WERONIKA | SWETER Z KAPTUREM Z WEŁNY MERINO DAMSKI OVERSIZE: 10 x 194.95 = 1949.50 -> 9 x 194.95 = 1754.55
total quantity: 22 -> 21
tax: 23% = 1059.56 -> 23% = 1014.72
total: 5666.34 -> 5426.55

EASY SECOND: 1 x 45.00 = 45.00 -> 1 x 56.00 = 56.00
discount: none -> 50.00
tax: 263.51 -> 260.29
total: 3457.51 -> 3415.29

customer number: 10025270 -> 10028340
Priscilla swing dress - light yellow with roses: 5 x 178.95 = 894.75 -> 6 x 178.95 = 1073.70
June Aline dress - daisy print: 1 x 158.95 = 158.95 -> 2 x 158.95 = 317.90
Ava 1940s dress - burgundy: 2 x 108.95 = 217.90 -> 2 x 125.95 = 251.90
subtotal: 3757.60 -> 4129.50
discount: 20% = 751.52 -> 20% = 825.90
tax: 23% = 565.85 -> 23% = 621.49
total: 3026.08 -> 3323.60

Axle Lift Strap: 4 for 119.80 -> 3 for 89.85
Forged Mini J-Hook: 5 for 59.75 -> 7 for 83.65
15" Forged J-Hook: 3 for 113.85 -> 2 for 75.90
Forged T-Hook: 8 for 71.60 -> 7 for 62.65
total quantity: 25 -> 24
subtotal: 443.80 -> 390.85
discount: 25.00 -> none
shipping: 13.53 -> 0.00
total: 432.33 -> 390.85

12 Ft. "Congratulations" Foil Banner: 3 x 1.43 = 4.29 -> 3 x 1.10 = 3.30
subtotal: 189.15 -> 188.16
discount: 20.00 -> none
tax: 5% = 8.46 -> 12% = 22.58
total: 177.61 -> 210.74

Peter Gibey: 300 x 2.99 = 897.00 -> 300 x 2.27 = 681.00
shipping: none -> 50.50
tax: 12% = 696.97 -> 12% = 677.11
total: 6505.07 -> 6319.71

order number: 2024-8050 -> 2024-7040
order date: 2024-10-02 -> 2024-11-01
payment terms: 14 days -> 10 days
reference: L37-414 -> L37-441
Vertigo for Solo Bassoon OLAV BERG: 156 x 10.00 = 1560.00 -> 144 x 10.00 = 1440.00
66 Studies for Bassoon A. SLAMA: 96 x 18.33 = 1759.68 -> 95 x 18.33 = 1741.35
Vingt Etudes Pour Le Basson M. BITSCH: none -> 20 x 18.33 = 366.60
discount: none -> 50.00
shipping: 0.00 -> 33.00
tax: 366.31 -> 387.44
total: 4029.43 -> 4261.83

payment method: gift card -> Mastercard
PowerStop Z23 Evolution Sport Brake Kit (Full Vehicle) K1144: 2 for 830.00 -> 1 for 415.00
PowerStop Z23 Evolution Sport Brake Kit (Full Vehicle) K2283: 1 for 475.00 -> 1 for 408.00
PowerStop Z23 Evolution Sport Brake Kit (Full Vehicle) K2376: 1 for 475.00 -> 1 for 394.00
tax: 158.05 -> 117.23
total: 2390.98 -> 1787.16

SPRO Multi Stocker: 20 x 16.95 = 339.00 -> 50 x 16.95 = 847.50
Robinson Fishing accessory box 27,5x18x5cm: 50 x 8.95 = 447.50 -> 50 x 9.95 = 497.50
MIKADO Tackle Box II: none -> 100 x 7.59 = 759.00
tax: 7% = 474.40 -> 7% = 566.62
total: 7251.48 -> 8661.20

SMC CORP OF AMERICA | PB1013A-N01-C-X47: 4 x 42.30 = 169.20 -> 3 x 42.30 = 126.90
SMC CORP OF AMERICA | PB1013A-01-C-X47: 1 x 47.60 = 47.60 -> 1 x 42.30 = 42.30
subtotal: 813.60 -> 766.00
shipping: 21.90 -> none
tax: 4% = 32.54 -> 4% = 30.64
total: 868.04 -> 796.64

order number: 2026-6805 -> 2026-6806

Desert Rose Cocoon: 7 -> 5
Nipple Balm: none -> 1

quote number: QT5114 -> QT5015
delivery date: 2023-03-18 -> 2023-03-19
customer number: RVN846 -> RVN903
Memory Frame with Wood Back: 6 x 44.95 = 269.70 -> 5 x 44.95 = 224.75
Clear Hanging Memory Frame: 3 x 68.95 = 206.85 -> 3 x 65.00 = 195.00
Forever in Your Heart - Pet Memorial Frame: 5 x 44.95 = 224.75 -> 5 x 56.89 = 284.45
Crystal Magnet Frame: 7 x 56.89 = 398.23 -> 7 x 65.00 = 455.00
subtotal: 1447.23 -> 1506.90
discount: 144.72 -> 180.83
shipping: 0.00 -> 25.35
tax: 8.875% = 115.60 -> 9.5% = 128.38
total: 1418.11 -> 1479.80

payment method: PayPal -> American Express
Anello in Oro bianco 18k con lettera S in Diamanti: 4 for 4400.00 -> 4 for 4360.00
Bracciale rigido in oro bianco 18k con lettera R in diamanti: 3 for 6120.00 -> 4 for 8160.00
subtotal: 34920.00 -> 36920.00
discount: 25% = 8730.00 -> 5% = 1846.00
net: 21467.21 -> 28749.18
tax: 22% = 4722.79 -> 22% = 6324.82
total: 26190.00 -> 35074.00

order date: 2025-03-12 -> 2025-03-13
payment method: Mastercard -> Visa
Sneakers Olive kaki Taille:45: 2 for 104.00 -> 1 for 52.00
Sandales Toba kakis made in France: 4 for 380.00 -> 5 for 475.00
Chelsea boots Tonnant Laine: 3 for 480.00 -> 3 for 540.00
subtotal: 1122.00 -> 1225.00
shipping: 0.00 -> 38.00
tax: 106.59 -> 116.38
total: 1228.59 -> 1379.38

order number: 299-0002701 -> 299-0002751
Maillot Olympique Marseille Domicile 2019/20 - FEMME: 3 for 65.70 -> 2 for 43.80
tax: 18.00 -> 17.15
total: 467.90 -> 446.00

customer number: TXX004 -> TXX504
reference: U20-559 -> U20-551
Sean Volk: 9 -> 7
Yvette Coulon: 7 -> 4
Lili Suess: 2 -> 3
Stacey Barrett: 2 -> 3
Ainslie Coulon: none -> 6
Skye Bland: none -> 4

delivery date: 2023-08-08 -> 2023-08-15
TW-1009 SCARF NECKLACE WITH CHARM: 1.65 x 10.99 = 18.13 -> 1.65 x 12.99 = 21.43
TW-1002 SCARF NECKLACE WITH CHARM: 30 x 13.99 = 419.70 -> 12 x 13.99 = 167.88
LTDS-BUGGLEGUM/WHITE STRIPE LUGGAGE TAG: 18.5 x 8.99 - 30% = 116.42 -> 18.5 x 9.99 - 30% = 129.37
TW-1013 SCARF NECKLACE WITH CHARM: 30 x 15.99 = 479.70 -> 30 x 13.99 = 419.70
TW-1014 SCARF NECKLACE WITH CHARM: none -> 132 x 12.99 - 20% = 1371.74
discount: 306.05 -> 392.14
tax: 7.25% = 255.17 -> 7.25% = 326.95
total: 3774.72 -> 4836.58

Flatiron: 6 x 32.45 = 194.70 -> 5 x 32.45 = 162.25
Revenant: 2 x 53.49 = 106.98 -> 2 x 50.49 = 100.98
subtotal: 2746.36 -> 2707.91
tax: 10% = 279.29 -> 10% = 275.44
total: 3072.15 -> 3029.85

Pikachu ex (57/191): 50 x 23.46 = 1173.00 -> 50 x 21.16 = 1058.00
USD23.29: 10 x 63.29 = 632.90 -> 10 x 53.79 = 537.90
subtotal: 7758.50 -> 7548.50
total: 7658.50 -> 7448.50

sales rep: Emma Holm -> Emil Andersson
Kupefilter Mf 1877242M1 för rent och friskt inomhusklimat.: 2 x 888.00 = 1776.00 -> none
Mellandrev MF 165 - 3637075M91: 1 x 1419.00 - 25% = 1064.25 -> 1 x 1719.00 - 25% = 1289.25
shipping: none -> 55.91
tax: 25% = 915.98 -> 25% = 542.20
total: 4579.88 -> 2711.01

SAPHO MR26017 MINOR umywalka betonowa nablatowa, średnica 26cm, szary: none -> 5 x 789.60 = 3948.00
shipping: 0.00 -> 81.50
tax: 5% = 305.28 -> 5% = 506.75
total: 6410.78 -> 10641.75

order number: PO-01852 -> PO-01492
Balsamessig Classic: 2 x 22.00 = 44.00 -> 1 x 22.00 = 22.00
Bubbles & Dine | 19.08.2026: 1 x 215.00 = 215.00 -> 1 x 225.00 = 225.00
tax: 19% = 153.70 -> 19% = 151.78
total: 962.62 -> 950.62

────────────────

▶ **DIRECTIONS**
Go through the material above and output exactly the lines from the one containing "EASY SECOND: 1" through the one containing "Priscilla swing dress".

▶ **EXERCISE SOLUTION**
EASY SECOND: 1 x 45.00 = 45.00 -> 1 x 56.00 = 56.00
discount: none -> 50.00
tax: 263.51 -> 260.29
total: 3457.51 -> 3415.29

customer number: 10025270 -> 10028340
Priscilla swing dress - light yellow with roses: 5 x 178.95 = 894.75 -> 6 x 178.95 = 1073.70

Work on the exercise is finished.